▶ **WHAT YOU HAVE TO DO**: Up to and including the line that holds "[423,304,569,322] MSYS/MinGW/Clang ->", copy every line of the records below exactly, starting at the first; leave pictures out.

▶ **TASK DATA**:
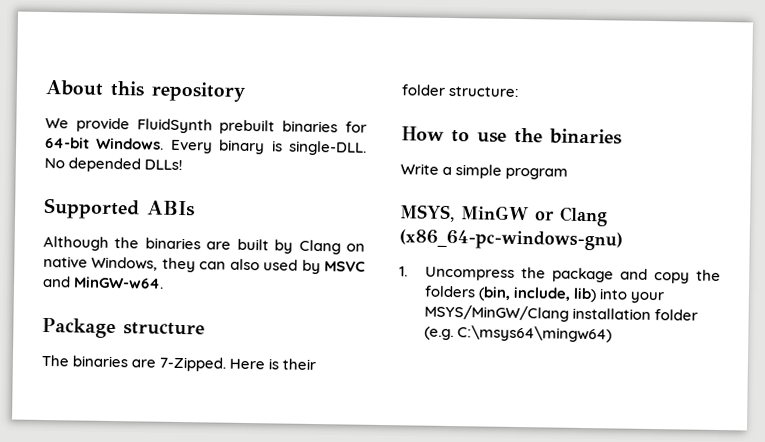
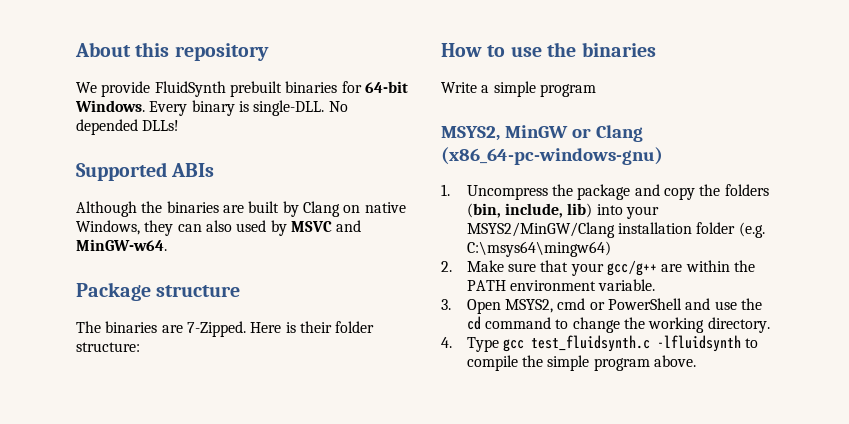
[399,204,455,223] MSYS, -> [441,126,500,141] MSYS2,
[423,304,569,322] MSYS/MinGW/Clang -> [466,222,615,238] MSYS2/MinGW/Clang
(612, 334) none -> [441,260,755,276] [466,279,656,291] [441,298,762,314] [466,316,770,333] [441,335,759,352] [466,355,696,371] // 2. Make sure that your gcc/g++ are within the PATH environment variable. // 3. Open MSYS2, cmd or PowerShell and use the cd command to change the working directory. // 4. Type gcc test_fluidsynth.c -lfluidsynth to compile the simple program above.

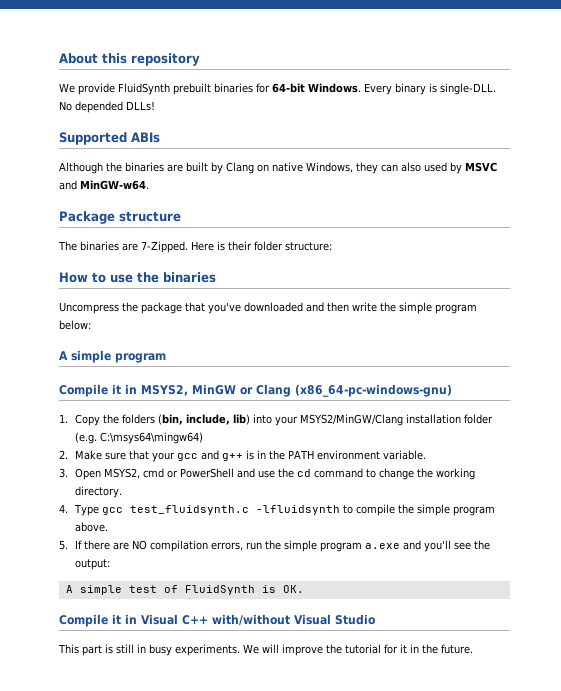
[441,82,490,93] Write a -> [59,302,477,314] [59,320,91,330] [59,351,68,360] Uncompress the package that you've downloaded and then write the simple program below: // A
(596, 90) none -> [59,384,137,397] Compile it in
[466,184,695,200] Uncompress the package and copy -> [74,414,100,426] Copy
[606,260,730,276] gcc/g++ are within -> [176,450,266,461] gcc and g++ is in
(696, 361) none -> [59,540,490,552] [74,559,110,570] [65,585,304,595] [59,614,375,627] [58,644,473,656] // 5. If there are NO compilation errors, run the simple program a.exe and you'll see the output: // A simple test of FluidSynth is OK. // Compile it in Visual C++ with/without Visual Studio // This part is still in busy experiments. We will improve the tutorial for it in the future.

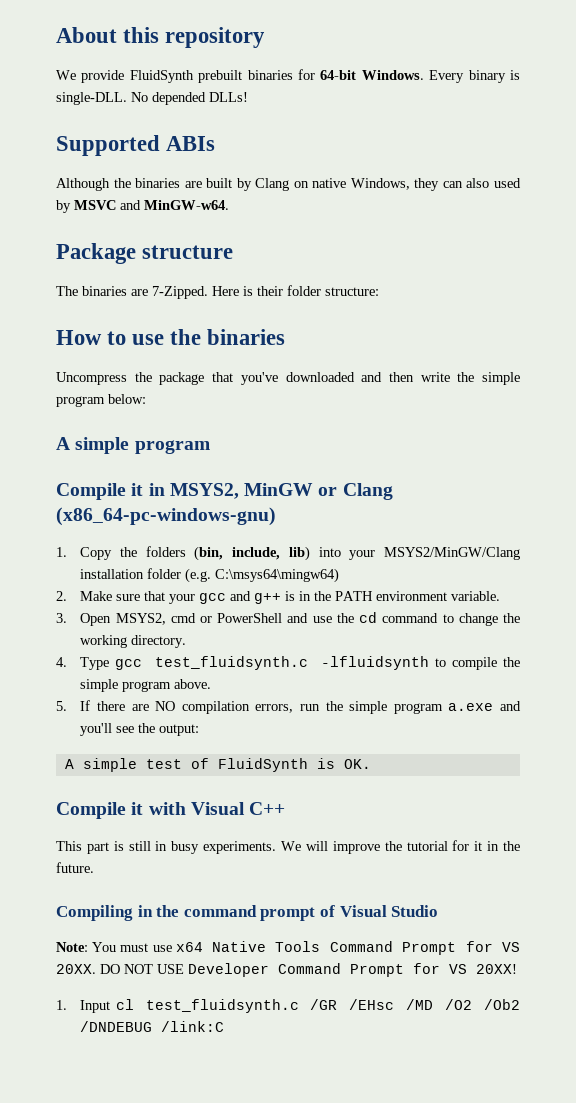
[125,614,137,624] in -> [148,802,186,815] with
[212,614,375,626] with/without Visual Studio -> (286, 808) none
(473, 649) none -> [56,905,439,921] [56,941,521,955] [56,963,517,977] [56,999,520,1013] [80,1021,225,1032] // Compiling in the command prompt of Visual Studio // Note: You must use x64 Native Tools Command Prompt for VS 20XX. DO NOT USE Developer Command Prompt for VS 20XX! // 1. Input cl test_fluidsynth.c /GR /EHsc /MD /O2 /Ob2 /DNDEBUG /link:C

▶ **WORKED SOLUTION**:
[399,204,455,223] MSYS, -> [441,126,500,141] MSYS2,
[423,304,569,322] MSYS/MinGW/Clang -> [466,222,615,238] MSYS2/MinGW/Clang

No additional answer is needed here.